It's gotten to be an old story, but every month there's a new iteration of it: An orchestra is about to drown itself in red ink, because attendance is flat or declining, and revenue from ticket sales and especially grants and donations is declining. The usual short-term solution: Cut the musicians' pay, cull some back-row players from the strings, don't fill a couple of vacant front-office positions, cut the number of concerts, cut, cut, cut. The latest major ensemble facing these decisions is the Saint Paul Chamber Orchestra. It will not be the last.
But at the same time, some orchestras that have already teetered at the precipice of bankruptcy are beginning to revive. The Philadelphia Orchestra may emerge from bankruptcy as early as next month, mainly through cuts, financial restructuring and getting some debt forgiven. More innovative efforts seem to be saving the Colorado Symphony Orchestra. There, too, musicians have taken pay cuts, but the new administrator is rebuilding the board, recruiting new high-dollar donors, and trying to increase ticket revenue by getting component groups of the orchestra out of their concert-hall fortress and sending them out to various small-scale venues around the Denver region.

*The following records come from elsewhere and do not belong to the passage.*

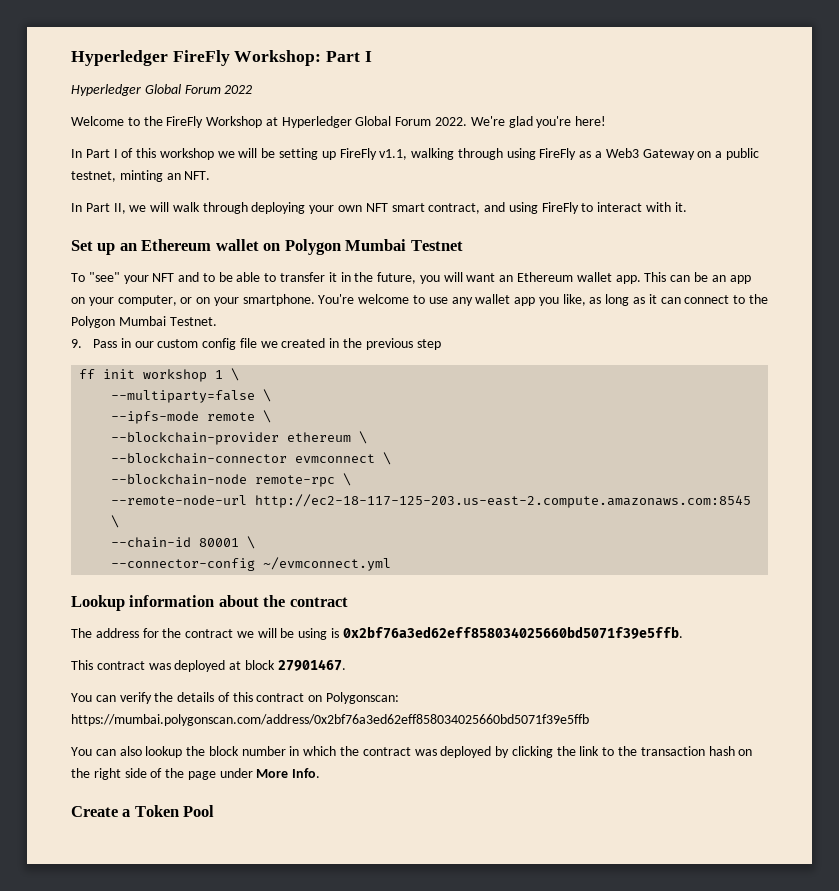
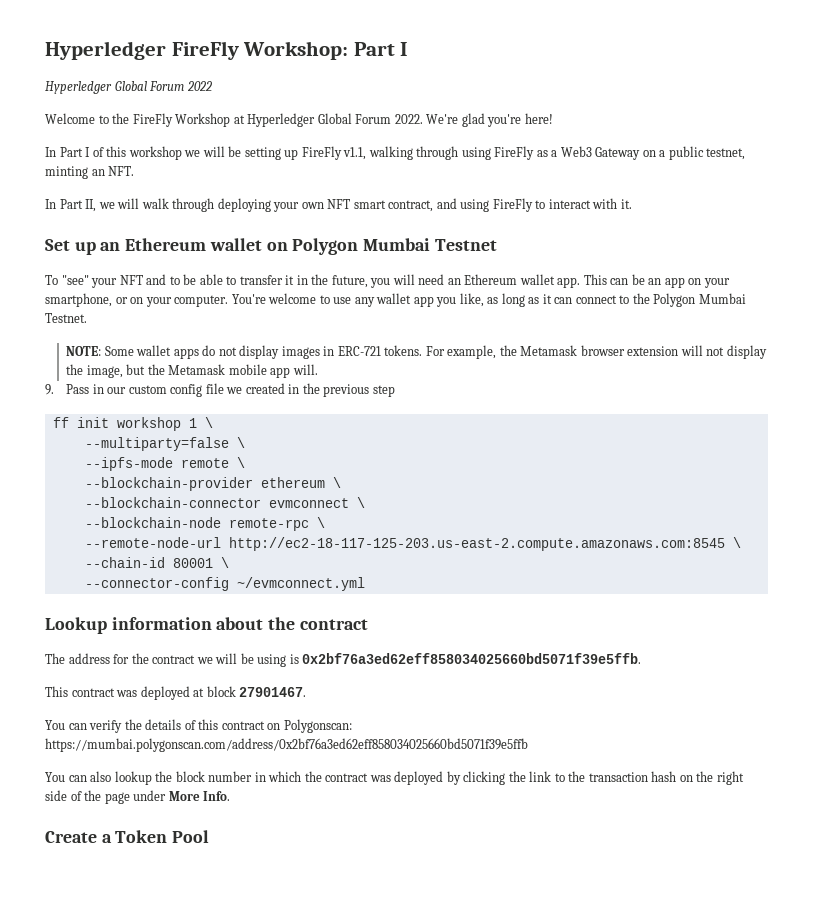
[466,273,496,282] want -> [418,274,445,285] need
[117,295,177,306] computer, -> [45,293,112,307] smartphone,
[242,294,315,306] smartphone. -> [174,295,229,307] computer.
(217, 321) none -> [66,345,767,359] [66,364,318,378] // NOTE: Some wallet apps do not display images in ERC-721 tokens. For example, the Metamask browser extension will not display the image, but the Metamask mobile app will.

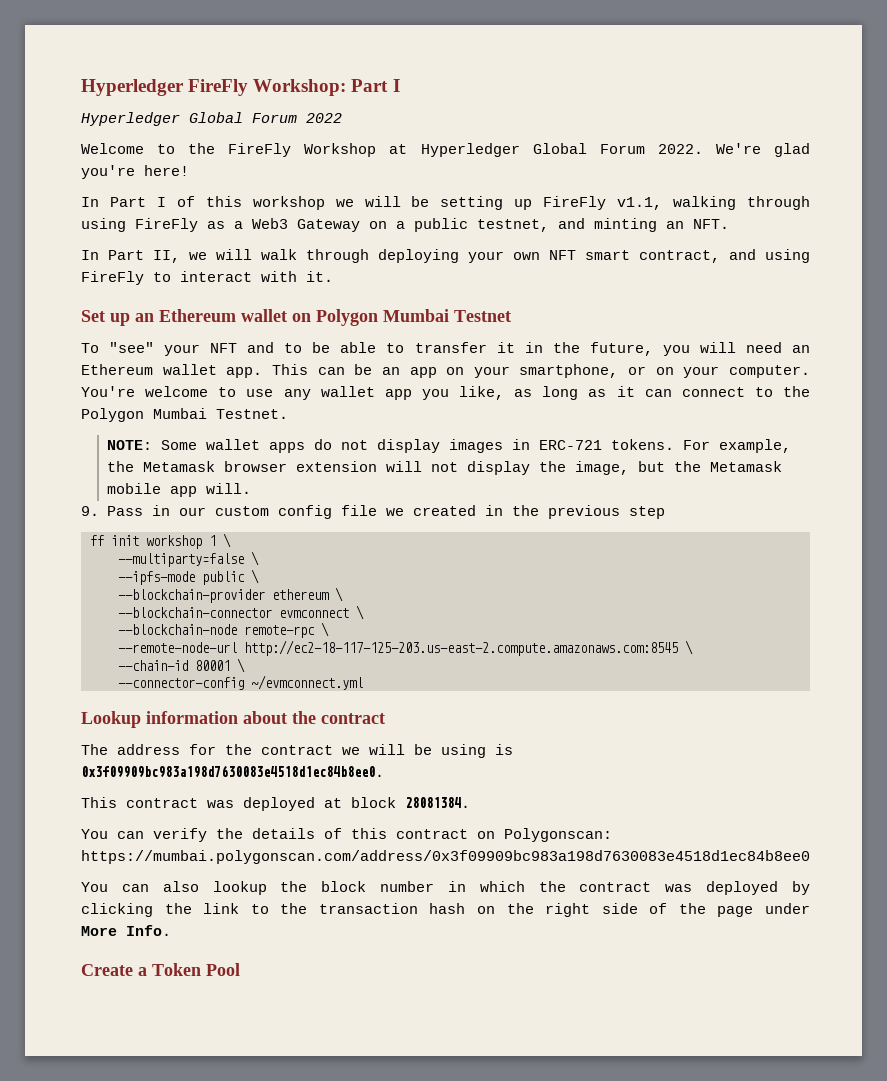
(746, 154) none -> [558,218,585,229] and
[180,458,229,468] remote -> [202,571,245,585] public
[302,653,642,664] 0x2bf76a3ed62eff858034025660bd5071f39e5ffb. -> [81,765,384,778] 0x3f09909bc983a198d7630083e4518d1ec84b8ee0.
[239,687,307,697] 27901467. -> [405,797,470,808] 28081384.
[45,738,528,752] https://mumbai.polygonscan.com/address/0x2bf76a3ed62eff858034025660bd5071f39e5ffb -> [81,850,810,864] https://mumbai.polygonscan.com/address/0x3f09909bc983a198d7630083e4518d1ec84b8ee0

Also under new management, the Tucson Symphony is very gradually making a comeback, although it's hardly back up to the pay levels (let alone attendance levels) of five to 10 years ago. Typically, the article I linked to doesn't bother to mention exactly what the musicians are making before or after their 3.5-percent raise next season, but the last I heard, not too many years ago, was that rank-and-file musicians were earning less than $15,000 a year.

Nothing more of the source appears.